He’s not in control of anything. Not even his own fucking magic.

“Look, we all go through some hard times, I get it,” Tsitsipas says with painful sympathy, and Dania can’t take it anymore.

“What the fuck would you know about hard times?” He snarls, and Tsitsipas flinches away from him, his hand falling to his side and hanging there like dead fish. “You — a wealthy Pureblood boy, born with a golden spoon in his mouth? You, who have all the doors ready and open for you, simply due to your bloodline? Don’t you dare compare the two of us, because one of us has to actually work his arse off to get somewhere in life, and it isn’t you!”

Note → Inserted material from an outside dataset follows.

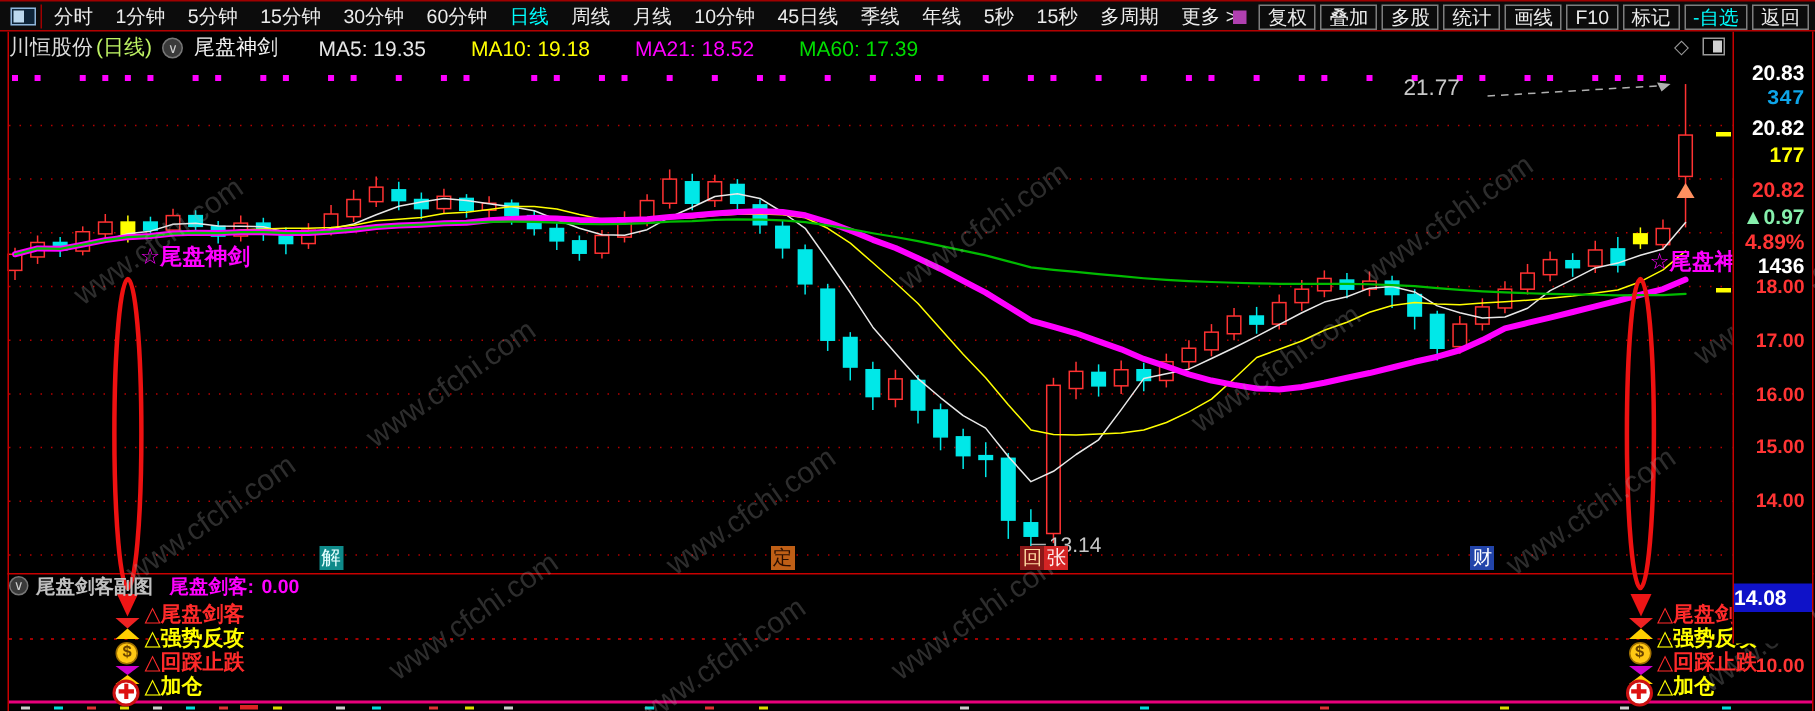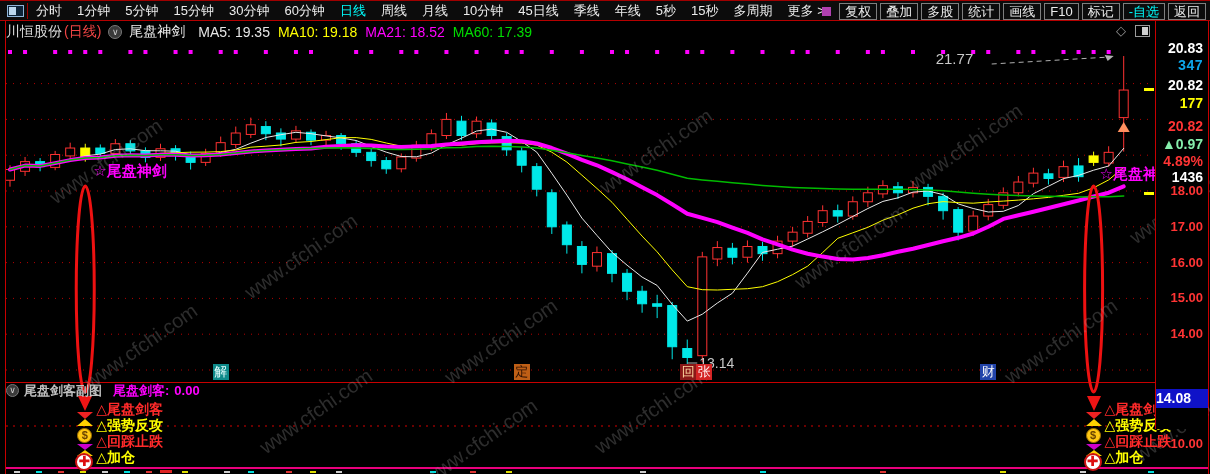"(日线)" span { color: #ef4444 -> #bef264 }
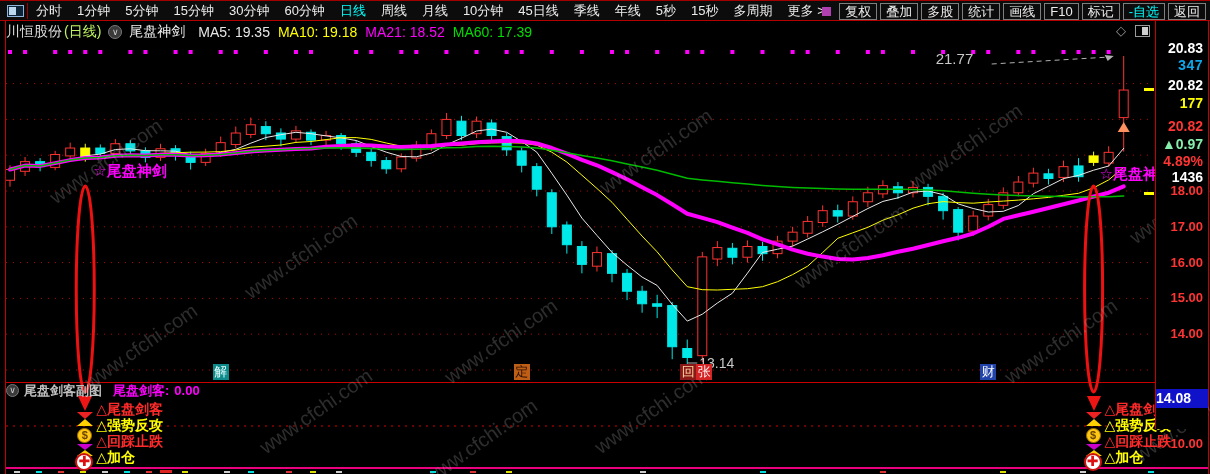"MA5: 19.35" #ma-labels { gap: 8px -> 30px; margin-left: 6px -> 20px }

Great, now this bloke is staring at him with the same look of disappointment Andrey shot him earlier, only, somehow, it feels a thousand times worse to be on the receiving end of it from Tsitsipas.

He opens his mouth, but Dania’s already gone this deep, so he blasts on:

“Just because your parents are wizards, doesn’t mean you’re better than me!” Dania yells and, horrifyingly, feels his eyes getting wetter, “doesn’t mean I’m worth any less than any of you, arrogant bastards!”

Before Tsitsipas can utter a no doubt calm and patient reply, Dania turns on his heel and jogs off to disappear behind the corner. And good enough, well before he could make more of an arse of himself in front of Tsitsipas, again — and it’s not like Tsitsipas has provoked him into anything.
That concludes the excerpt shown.